• _TASK TO CARRY OUT_: Keep only the lines from the start of the data through the line containing "center -> flex-start;", and output them exactly.

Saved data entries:

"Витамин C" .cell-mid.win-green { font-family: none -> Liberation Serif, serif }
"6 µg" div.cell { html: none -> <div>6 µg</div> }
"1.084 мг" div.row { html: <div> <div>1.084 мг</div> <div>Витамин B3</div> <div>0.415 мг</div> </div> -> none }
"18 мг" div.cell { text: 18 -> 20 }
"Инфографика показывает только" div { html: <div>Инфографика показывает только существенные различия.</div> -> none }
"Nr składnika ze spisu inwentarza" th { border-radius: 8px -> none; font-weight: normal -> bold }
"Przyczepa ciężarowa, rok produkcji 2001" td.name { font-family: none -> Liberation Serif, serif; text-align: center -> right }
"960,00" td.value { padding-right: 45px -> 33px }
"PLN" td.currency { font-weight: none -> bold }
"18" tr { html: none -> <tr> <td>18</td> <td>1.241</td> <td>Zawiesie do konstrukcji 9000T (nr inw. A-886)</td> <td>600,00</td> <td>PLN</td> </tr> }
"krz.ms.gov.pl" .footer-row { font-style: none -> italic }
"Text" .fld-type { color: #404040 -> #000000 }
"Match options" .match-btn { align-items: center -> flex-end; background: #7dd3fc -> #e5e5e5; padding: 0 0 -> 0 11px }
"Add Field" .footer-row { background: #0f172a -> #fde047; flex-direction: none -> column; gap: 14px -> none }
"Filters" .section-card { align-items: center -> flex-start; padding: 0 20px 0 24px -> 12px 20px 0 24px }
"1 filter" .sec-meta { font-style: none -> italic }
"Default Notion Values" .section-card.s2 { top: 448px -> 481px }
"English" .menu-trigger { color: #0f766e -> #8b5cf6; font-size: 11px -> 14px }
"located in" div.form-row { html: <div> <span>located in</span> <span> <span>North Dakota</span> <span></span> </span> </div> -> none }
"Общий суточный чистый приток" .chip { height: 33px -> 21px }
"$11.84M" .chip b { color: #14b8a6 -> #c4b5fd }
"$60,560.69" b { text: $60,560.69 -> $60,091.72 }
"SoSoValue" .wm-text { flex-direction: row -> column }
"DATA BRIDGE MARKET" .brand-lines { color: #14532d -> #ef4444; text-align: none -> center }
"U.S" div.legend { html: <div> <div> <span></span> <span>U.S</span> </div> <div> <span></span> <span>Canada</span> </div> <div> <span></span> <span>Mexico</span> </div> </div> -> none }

• _TASK ANSWER_:
"Витамин C" .cell-mid.win-green { font-family: none -> Liberation Serif, serif }
"6 µg" div.cell { html: none -> <div>6 µg</div> }
"1.084 мг" div.row { html: <div> <div>1.084 мг</div> <div>Витамин B3</div> <div>0.415 мг</div> </div> -> none }
"18 мг" div.cell { text: 18 -> 20 }
"Инфографика показывает только" div { html: <div>Инфографика показывает только существенные различия.</div> -> none }
"Nr składnika ze spisu inwentarza" th { border-radius: 8px -> none; font-weight: normal -> bold }
"Przyczepa ciężarowa, rok produkcji 2001" td.name { font-family: none -> Liberation Serif, serif; text-align: center -> right }
"960,00" td.value { padding-right: 45px -> 33px }
"PLN" td.currency { font-weight: none -> bold }
"18" tr { html: none -> <tr> <td>18</td> <td>1.241</td> <td>Zawiesie do konstrukcji 9000T (nr inw. A-886)</td> <td>600,00</td> <td>PLN</td> </tr> }
"krz.ms.gov.pl" .footer-row { font-style: none -> italic }
"Text" .fld-type { color: #404040 -> #000000 }
"Match options" .match-btn { align-items: center -> flex-end; background: #7dd3fc -> #e5e5e5; padding: 0 0 -> 0 11px }
"Add Field" .footer-row { background: #0f172a -> #fde047; flex-direction: none -> column; gap: 14px -> none }
"Filters" .section-card { align-items: center -> flex-start; padding: 0 20px 0 24px -> 12px 20px 0 24px }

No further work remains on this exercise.